=== What the exercise asks ===
Type the records that follow again exactly as written, but drop the pictures.

+===+

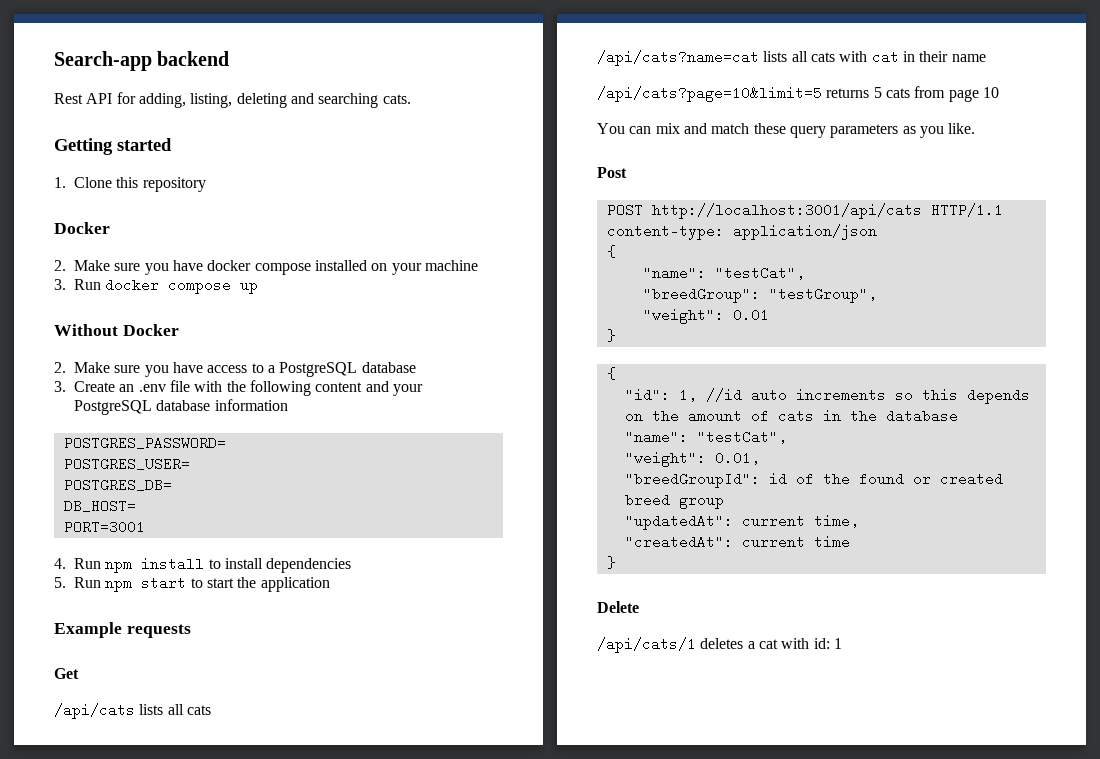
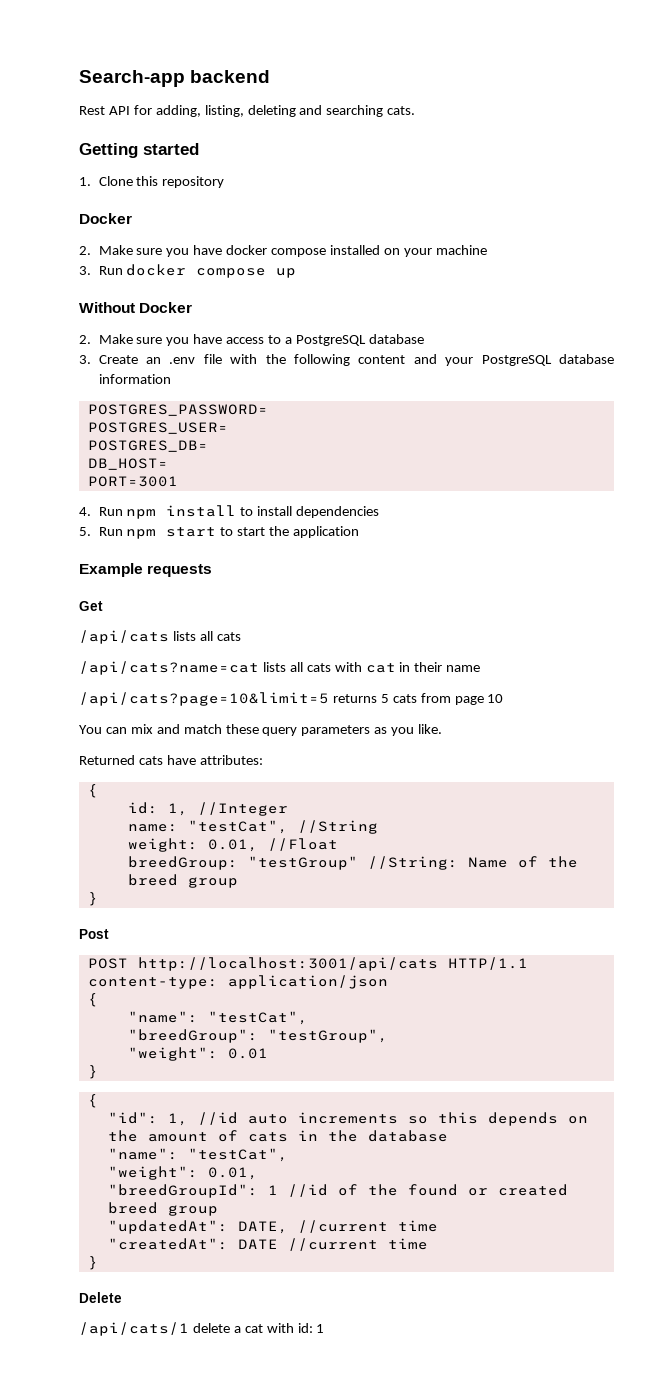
+ Returned cats have attributes:
+ {
+ id: 1, //Integer
+ name: "testCat", //String
+ weight: 0.01, //Float
+ breedGroup: "testGroup" //String: Name of the breed group
+ }
- "breedGroupId": id of the found or created breed group
+ "breedGroupId": 1 //id of the found or created breed group
- "updatedAt": current time,
+ "updatedAt": DATE, //current time
- "createdAt": current time
+ "createdAt": DATE //current time
- /api/cats/1 deletes a cat with id: 1
+ /api/cats/1 delete a cat with id: 1

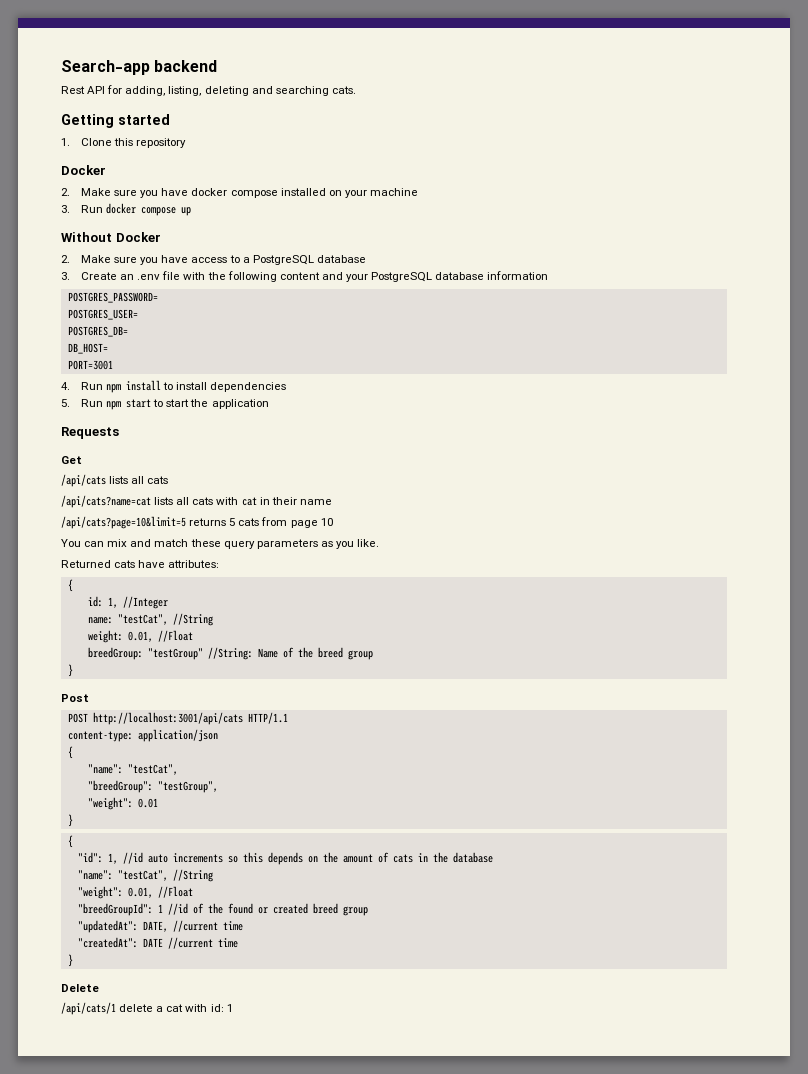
- Example requests
+ Requests
  "id": 1, //id auto increments so this depends on the amount of cats in the database
- "name": "testCat",
+ "name": "testCat", //String
- "weight": 0.01,
+ "weight": 0.01, //Float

+===+

=== Expected answer ===
+ Returned cats have attributes:
+ {
+ id: 1, //Integer
+ name: "testCat", //String
+ weight: 0.01, //Float
+ breedGroup: "testGroup" //String: Name of the breed group
+ }
- "breedGroupId": id of the found or created breed group
+ "breedGroupId": 1 //id of the found or created breed group
- "updatedAt": current time,
+ "updatedAt": DATE, //current time
- "createdAt": current time
+ "createdAt": DATE //current time
- /api/cats/1 deletes a cat with id: 1
+ /api/cats/1 delete a cat with id: 1

- Example requests
+ Requests
  "id": 1, //id auto increments so this depends on the amount of cats in the database
- "name": "testCat",
+ "name": "testCat", //String
- "weight": 0.01,
+ "weight": 0.01, //Float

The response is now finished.